Los estragos de la codicia.

Estos años han sido un desastre. Allí la gente ha olvidado lo que sabía y no ha aprendido nada nuevo.

De tu generación, ¿lo más heroico es el hígado?

Hemos tenido hígados privilegiados, sí. Aunque algunos lo han pagado; Manu [Leguineche] está fatal. Yo he aguantado. O [Manuel] Alcántara. No sé, la generación anterior creó a unos niños con buen hígado.

Fuiste comunista. Algo que tu imagen no sugiere hoy.

Entré en el 74 y salí en el 79. Y me fui porque descubrí que yo no era comunista, lo que pasa es que no me había dado cuenta. Yo era socialdemócrata, pero González y Guerra, a los que traté de cerca, eran muy altivos y nos engañaban mucho…

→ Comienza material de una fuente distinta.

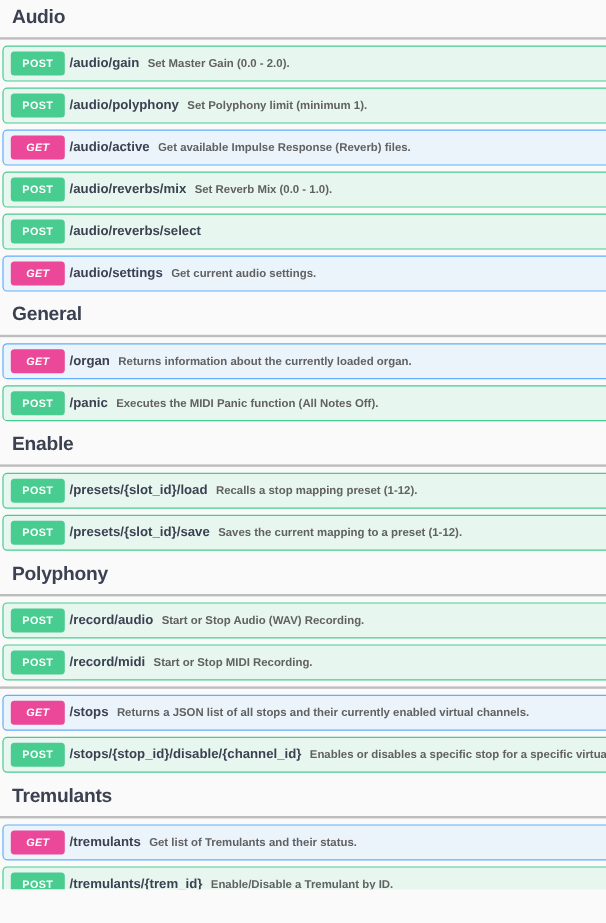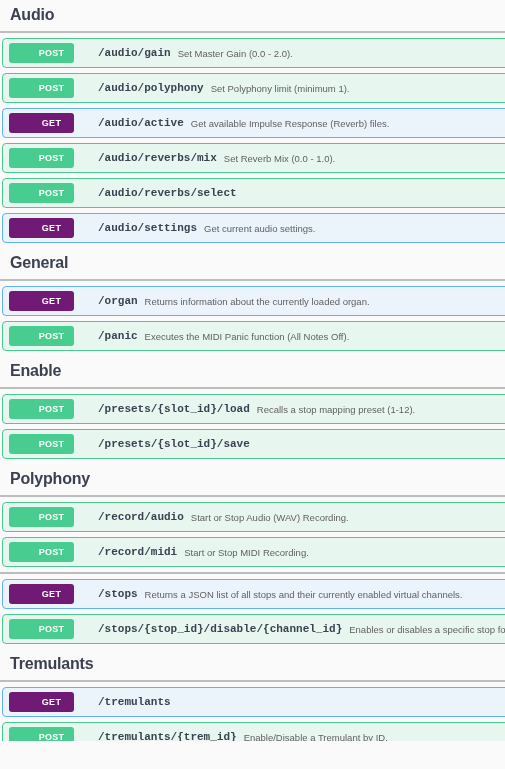--- a/index.html
+++ b/index.html
@@ -80,10 +80,9 @@
     font-weight: bold;
     letter-spacing: 0.3px;
     margin-left: 6px;
-    margin-right: 24px;
+    margin-right: 4px;
     font-family: "Liberation Sans", sans-serif;
     text-transform: uppercase;
-    padding-left: 20px;
   }
   .method-badge.get { background: #701a75; }
   .method-badge.post { background: #49cc90; }

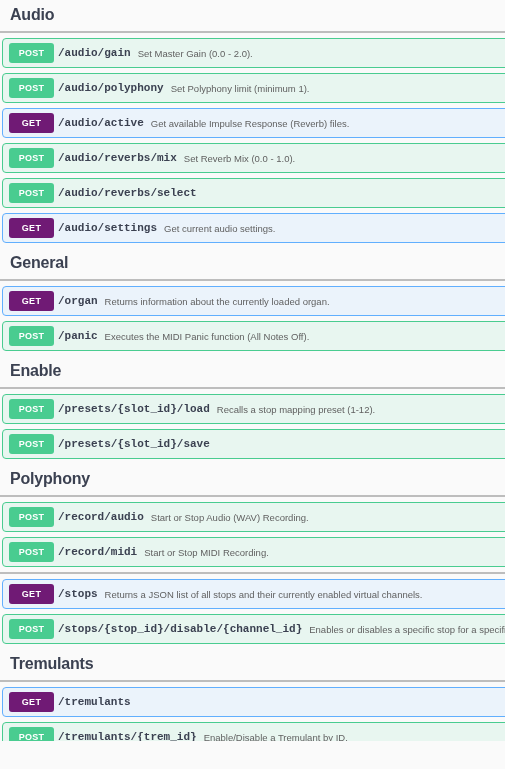--- a/index.html
+++ b/index.html
@@ -87,7 +87,7 @@
   .method-badge.get { background: #701a75; }
   .method-badge.post { background: #49cc90; }
   .op-path {
-    font-family: Liberation Mono, monospace;
+    font-family: Liberation Sans, sans-serif;
     font-size: 11px;
     font-weight: bold;
     color: #3b4151;

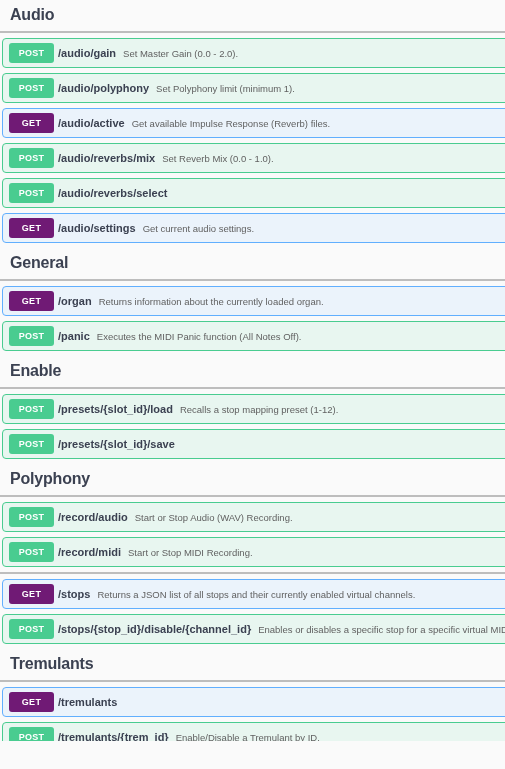--- a/index.html
+++ b/index.html
@@ -100,6 +100,7 @@
     white-space: nowrap;
     overflow: hidden;
     font-family: "Liberation Sans", sans-serif;
+    font-weight: bold;
   }
 </style>
 </head>

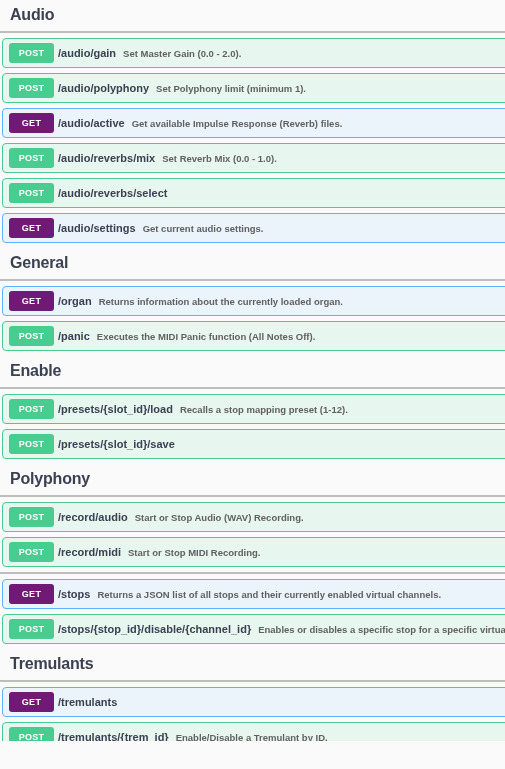--- a/index.html
+++ b/index.html
@@ -84,7 +84,7 @@
     font-family: "Liberation Sans", sans-serif;
     text-transform: uppercase;
   }
-  .method-badge.get { background: #701a75; }
+  .method-badge.get { background: #ec4899; font-style: italic; }
   .method-badge.post { background: #49cc90; }
   .op-path {
     font-family: Liberation Sans, sans-serif;

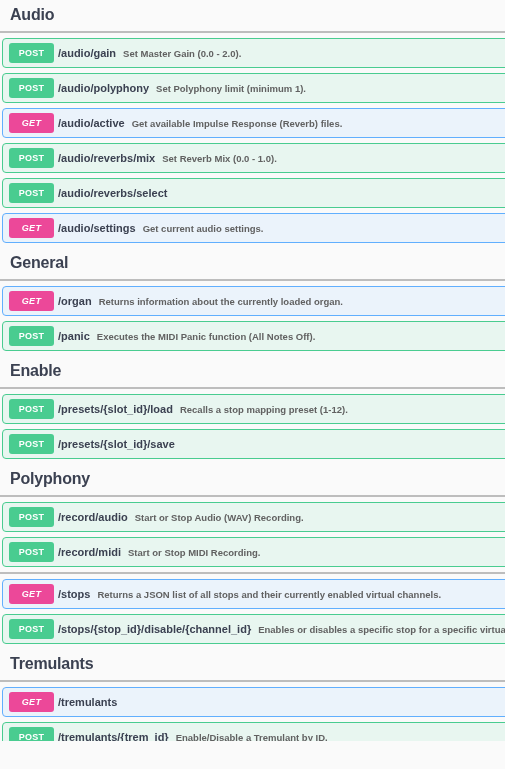--- a/index.html
+++ b/index.html
@@ -177,6 +177,7 @@
           <li class="op-row post">
             <span class="method-badge post">POST</span>
             <span class="op-path">/presets/{slot_id}/save</span>
+            <span class="op-desc">Saves the current mapping to a preset (1-12).</span>
           </li>
         </ul>
       </div>

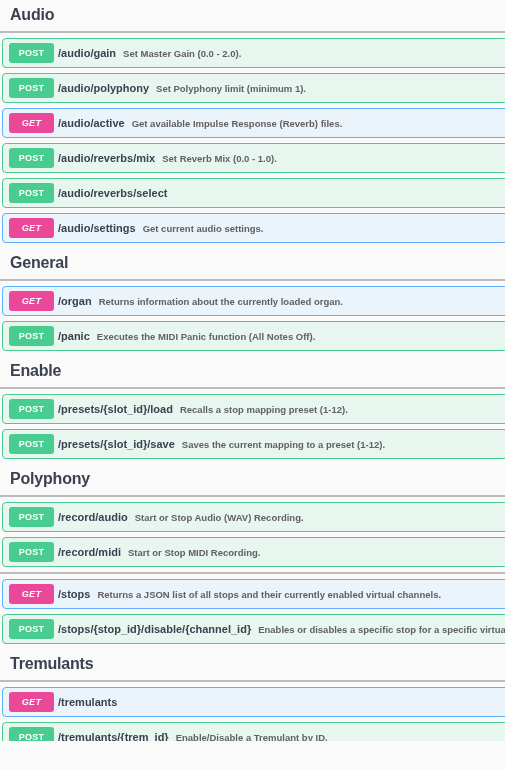--- a/index.html
+++ b/index.html
@@ -223,6 +223,7 @@
           <li class="op-row get">
             <span class="method-badge get">GET</span>
             <span class="op-path">/tremulants</span>
+            <span class="op-desc">Get list of Tremulants and their status.</span>
           </li>
           <li class="op-row post">
             <span class="method-badge post">POST</span>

Así es que eres un burgués.

Sí, claro, un pequeño burgués, liberal y socialdemócrata. Pero tuve ofertas. En el 82, el PSOE me ofreció ir de senador por Soria. ¡Yo no había estado en mi vida en Soria! Pensé en mis hijos diciendo: «Mi padre es senador». Y dije que no. Yo no valgo para ser disciplinado y desear el poder absoluto. Yo no valgo para rendirme ante el jefe. Yo soy el indio loco de las películas… Yo, de la política, no entiendo que la traición esté aceptada. Yo no podría aceptar la traición de un amigo ni ejercerla…

Volvemos a la moral.

Sí, yo tengo una ética conmigo mismo. Por eso no salgo de tertuliano y hay dinerito, eh. Pero ni sé pelearme ni soy moralista. A mí me dan risa las tertulias: les pagan una pasta maja por hacer lo que hacen los españoles en los bares.

El oficio espectáculo…

Sí, y el público ha entrado en eso como antes en el circo. Pero el periodismo nació para buscar la verdad. Y verdad y audiencia no casan. Hoy los medios son antiestéticos. Falta pudor. El triunfo no es escribir un buen libro; es salir en la tele. Los escritores no deberíamos ni tener cara. Ése es mi ideal: no tener cara.